• Prompt: Copy out each line of the data that holds the string "documentation".

[Records from a collection]
= = = =

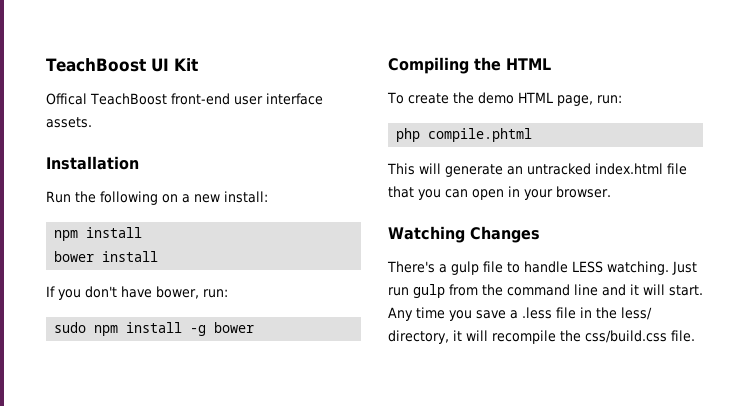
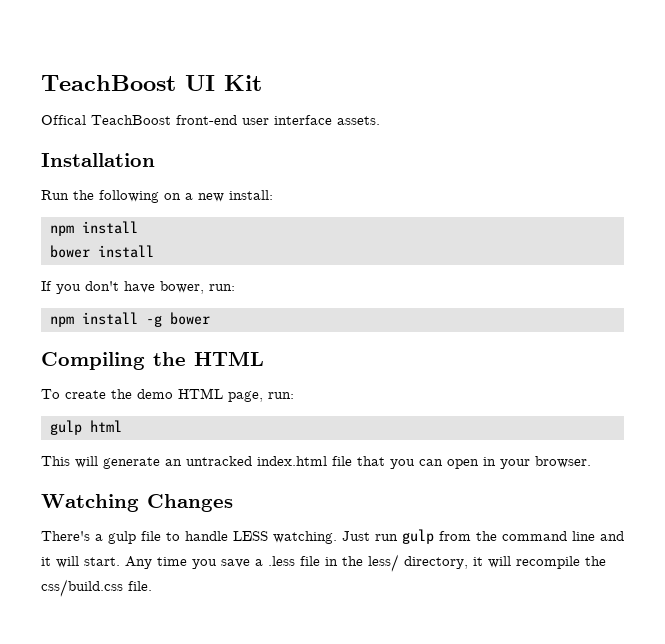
[54,322,87,333] sudo -> (235, 287) none
[396,128,533,142] php compile.phtml -> [49,420,122,435] gulp html

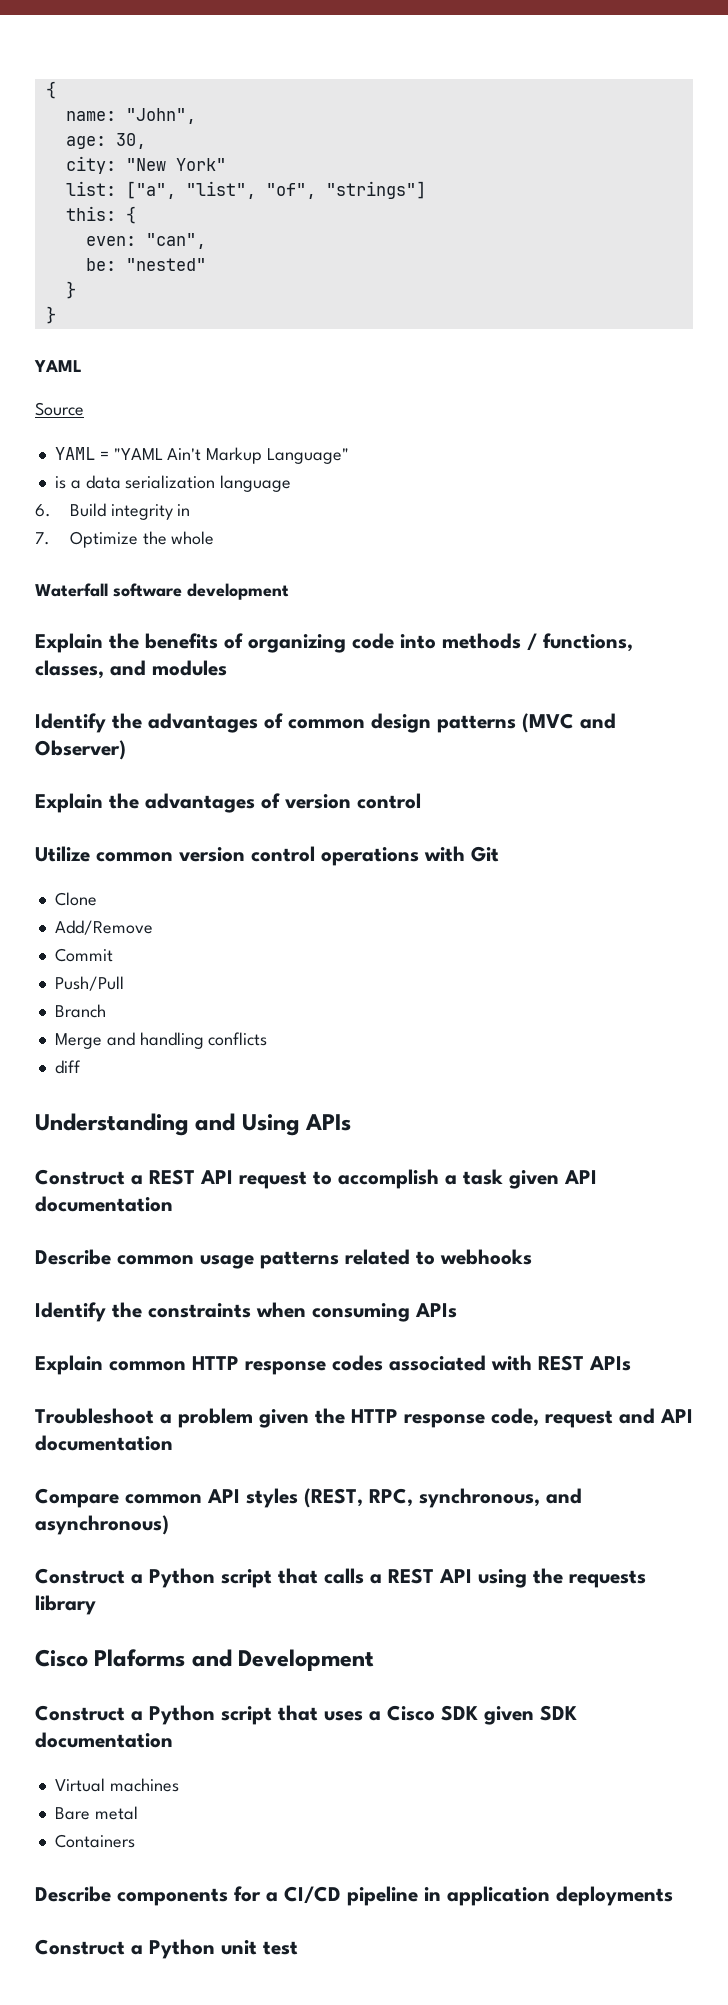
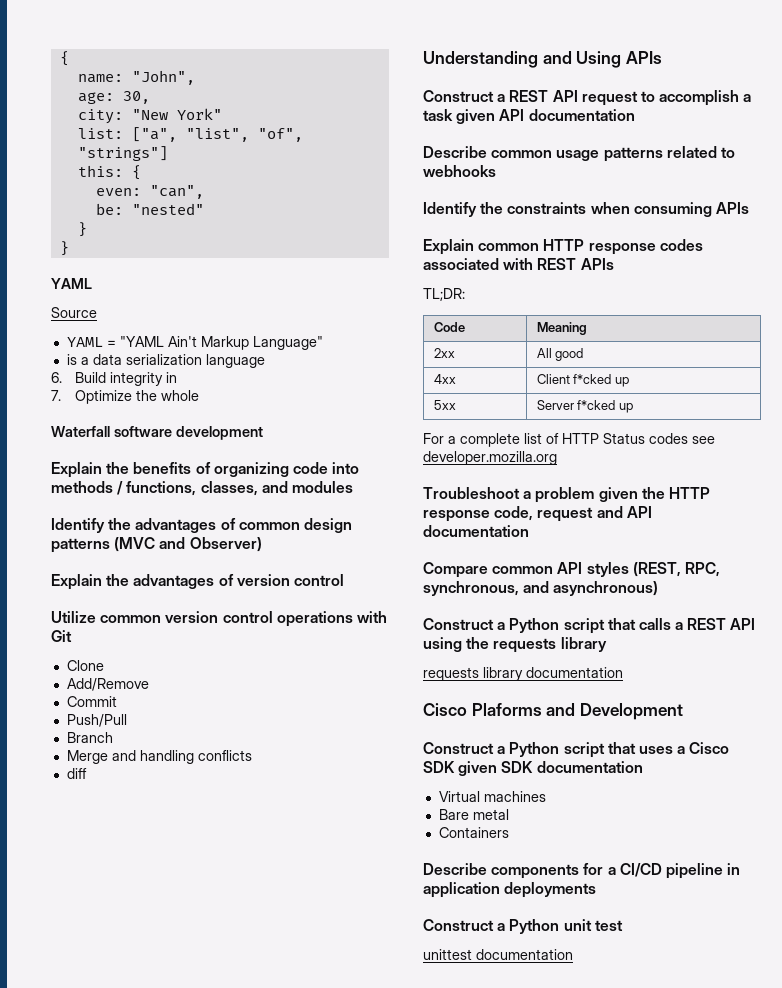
(631, 1363) none -> [423,288,465,301] [433,322,465,332] [536,322,587,335] [433,348,455,358] [536,348,584,361] [433,374,456,384] [536,374,629,387] [433,400,456,410] [536,400,633,413] [423,433,715,447] [423,451,557,465] // TL;DR: // Code | Meaning // 2xx | All good // 4xx | Client f*cked up // 5xx | Server f*cked up // For a complete list of HTTP Status codes see developer.mozilla.org
(96, 1605) none -> [423,667,623,681] // requests library documentation
(298, 1948) none -> [423,949,573,960] // unittest documentation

= = = =

• Your response:
(96, 1605) none -> [423,667,623,681] // requests library documentation
(298, 1948) none -> [423,949,573,960] // unittest documentation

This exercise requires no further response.